● **Source data**

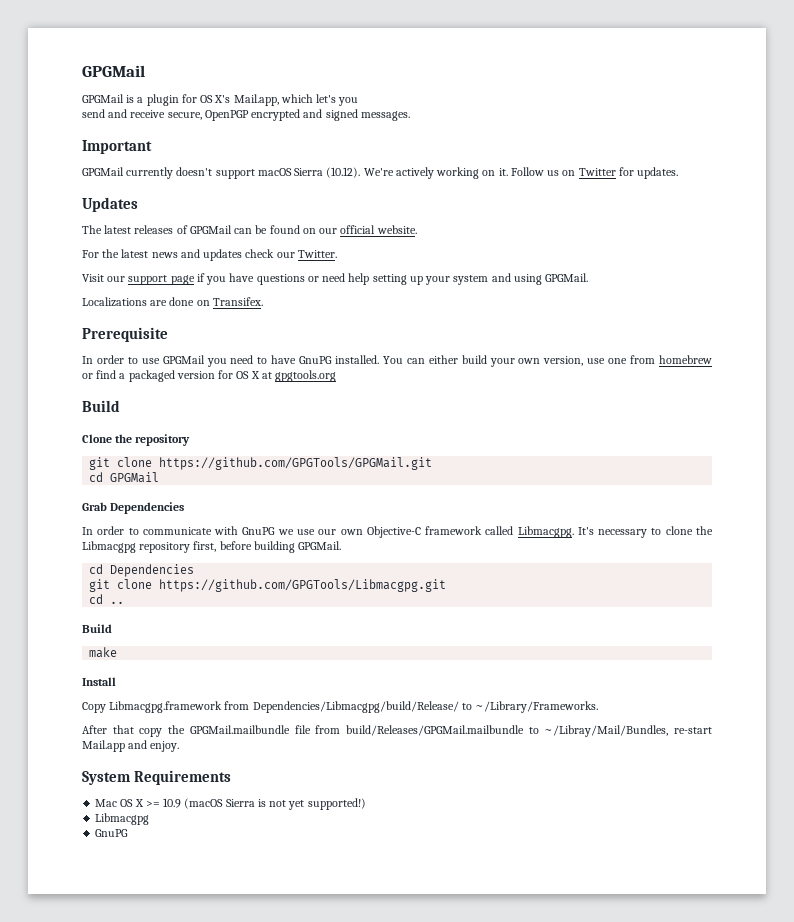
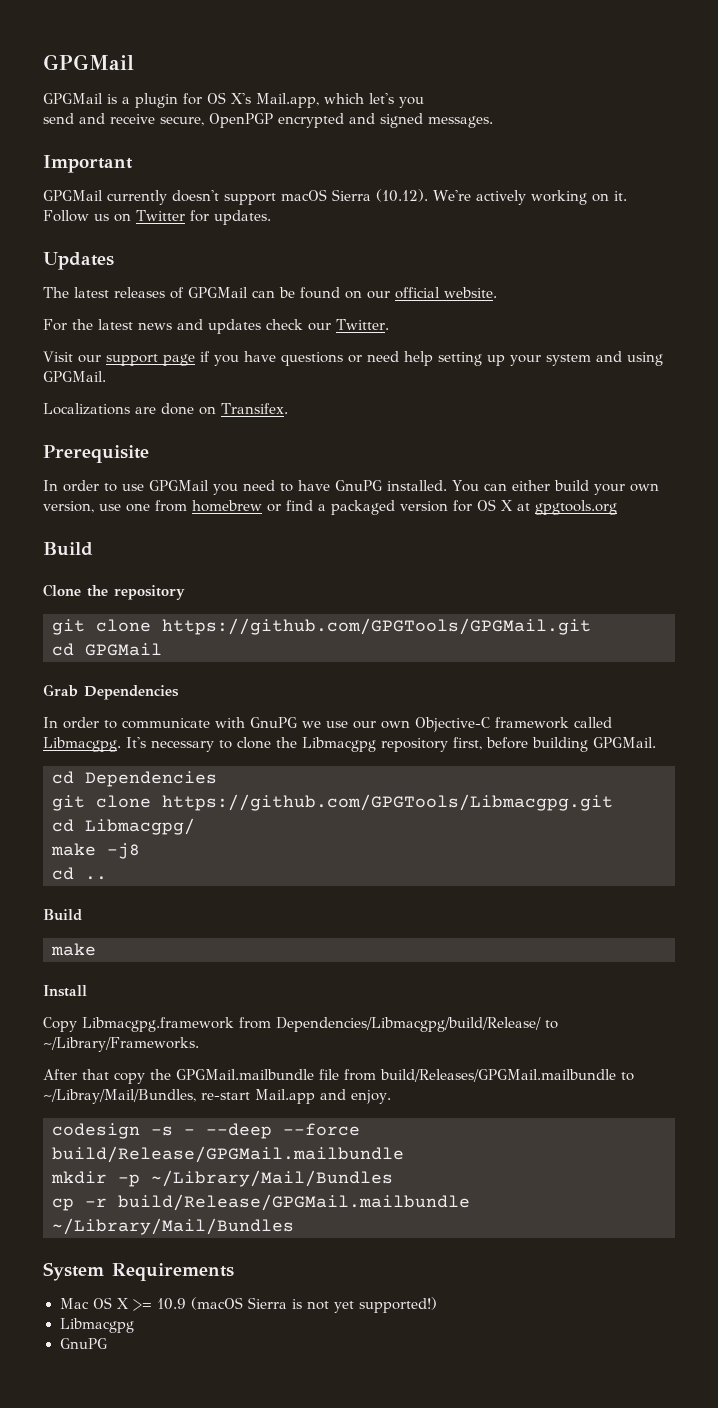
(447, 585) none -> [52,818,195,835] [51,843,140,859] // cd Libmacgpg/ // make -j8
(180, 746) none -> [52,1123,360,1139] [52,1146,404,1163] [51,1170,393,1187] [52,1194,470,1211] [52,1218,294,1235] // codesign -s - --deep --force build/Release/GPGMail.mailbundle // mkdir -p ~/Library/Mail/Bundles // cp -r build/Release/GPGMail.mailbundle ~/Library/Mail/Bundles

* * *

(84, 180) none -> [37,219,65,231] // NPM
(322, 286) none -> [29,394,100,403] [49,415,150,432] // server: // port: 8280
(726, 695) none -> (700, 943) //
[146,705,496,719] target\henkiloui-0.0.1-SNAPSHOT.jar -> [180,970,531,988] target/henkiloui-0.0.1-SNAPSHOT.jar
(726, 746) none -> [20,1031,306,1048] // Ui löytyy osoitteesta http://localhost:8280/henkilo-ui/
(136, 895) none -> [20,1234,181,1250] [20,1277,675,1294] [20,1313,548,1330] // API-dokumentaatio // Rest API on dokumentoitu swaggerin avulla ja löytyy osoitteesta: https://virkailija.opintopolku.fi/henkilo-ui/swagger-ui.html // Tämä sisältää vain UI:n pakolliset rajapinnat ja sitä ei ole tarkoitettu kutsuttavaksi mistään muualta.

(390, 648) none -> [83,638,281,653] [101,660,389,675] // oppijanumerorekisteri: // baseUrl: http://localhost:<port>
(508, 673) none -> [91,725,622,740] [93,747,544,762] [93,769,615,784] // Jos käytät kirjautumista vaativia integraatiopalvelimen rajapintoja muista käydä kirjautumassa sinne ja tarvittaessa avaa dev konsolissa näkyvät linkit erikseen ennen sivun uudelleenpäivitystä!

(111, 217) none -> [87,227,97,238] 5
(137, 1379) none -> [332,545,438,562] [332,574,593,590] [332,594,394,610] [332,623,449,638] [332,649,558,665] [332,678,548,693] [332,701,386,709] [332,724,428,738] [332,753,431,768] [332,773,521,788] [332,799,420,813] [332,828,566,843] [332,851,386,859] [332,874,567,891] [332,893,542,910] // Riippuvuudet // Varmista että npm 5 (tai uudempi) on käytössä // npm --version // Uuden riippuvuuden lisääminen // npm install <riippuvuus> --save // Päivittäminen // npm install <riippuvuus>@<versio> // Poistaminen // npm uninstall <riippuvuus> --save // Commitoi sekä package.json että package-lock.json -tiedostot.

==

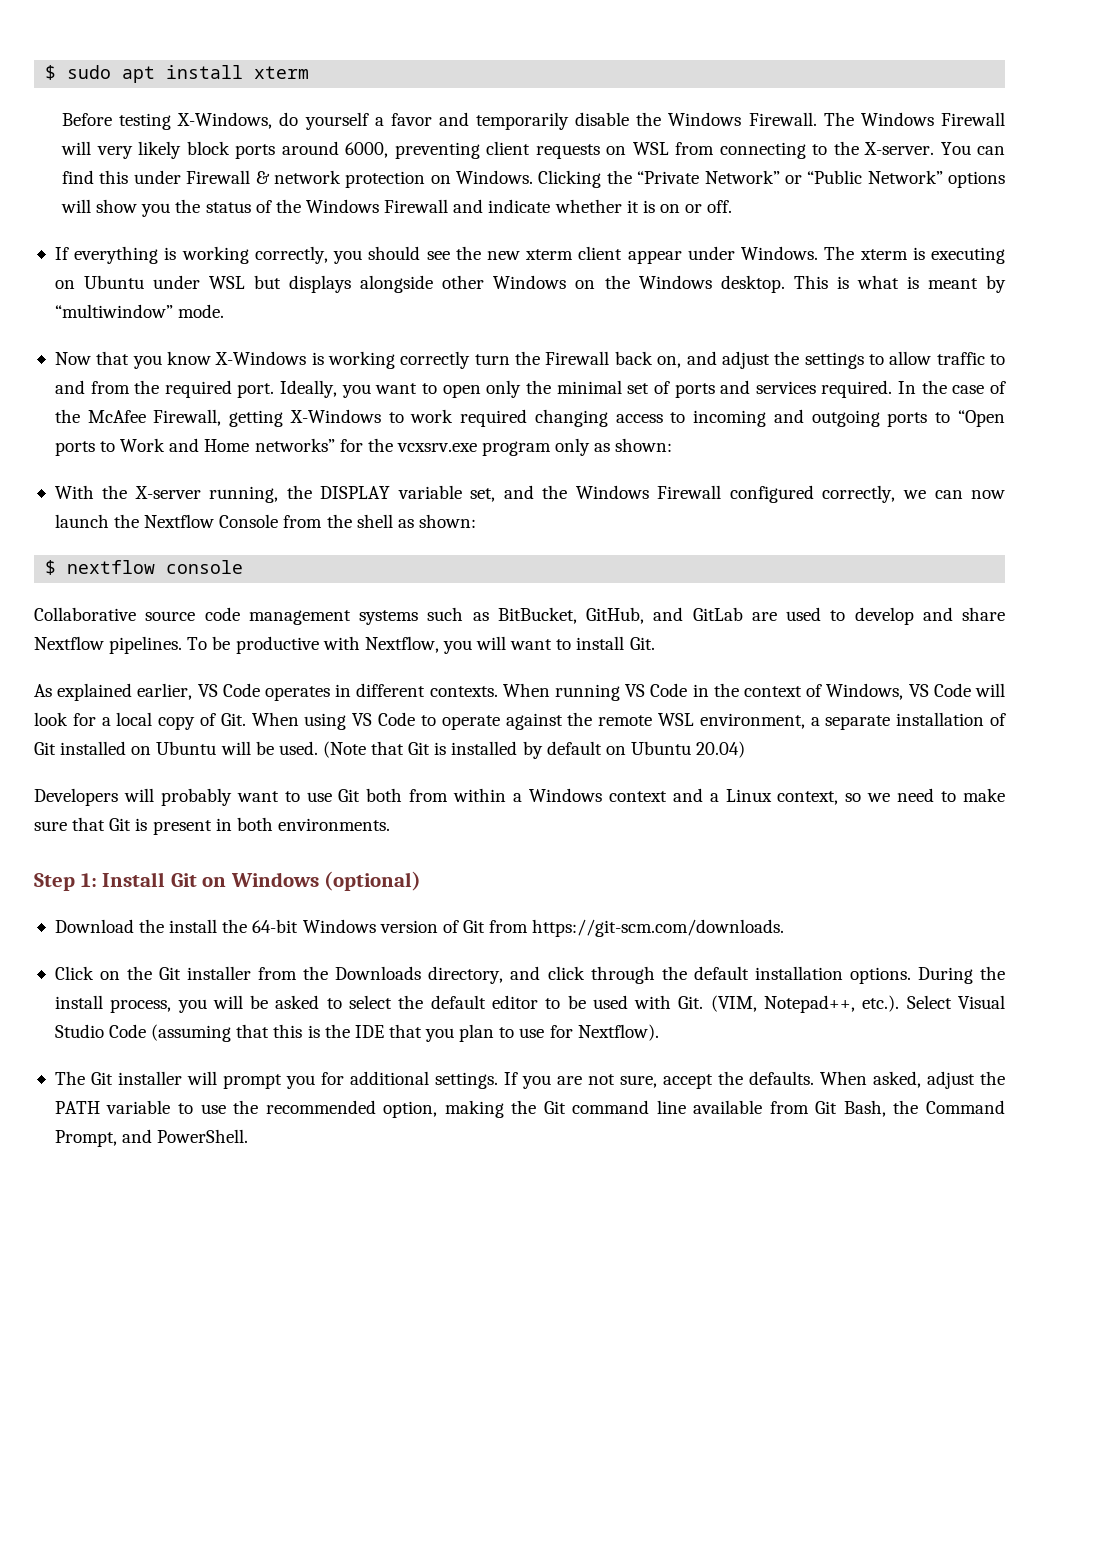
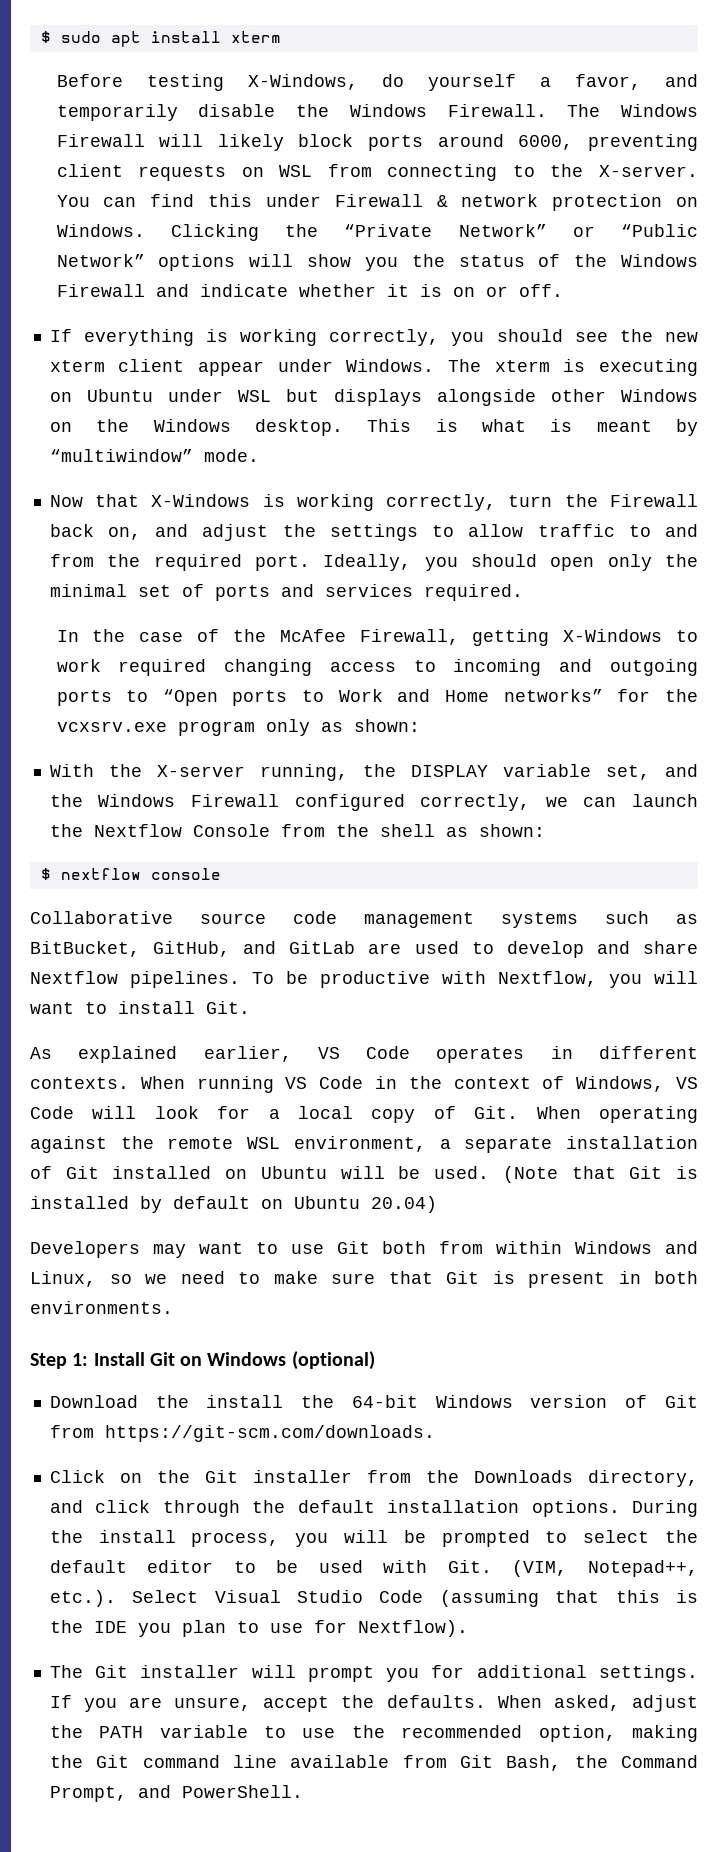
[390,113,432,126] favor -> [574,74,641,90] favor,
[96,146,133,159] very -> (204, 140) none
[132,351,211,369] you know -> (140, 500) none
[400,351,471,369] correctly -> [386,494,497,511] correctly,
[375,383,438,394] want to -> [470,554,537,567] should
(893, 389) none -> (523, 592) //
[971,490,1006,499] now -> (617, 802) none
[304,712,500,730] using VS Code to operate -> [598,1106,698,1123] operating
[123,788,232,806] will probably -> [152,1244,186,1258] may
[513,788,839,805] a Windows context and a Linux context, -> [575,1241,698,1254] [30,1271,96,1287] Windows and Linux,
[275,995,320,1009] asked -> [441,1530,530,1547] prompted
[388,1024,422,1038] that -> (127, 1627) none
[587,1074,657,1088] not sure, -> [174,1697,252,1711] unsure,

● **Task goal**
Please transcribe only the lines in the records above running from the line that has "[123,788,232,806] will probably" through the line that has "[587,1074,657,1088] not sure, ->", both included, exactly as they appear.

● **Answer to this problem**
[123,788,232,806] will probably -> [152,1244,186,1258] may
[513,788,839,805] a Windows context and a Linux context, -> [575,1241,698,1254] [30,1271,96,1287] Windows and Linux,
[275,995,320,1009] asked -> [441,1530,530,1547] prompted
[388,1024,422,1038] that -> (127, 1627) none
[587,1074,657,1088] not sure, -> [174,1697,252,1711] unsure,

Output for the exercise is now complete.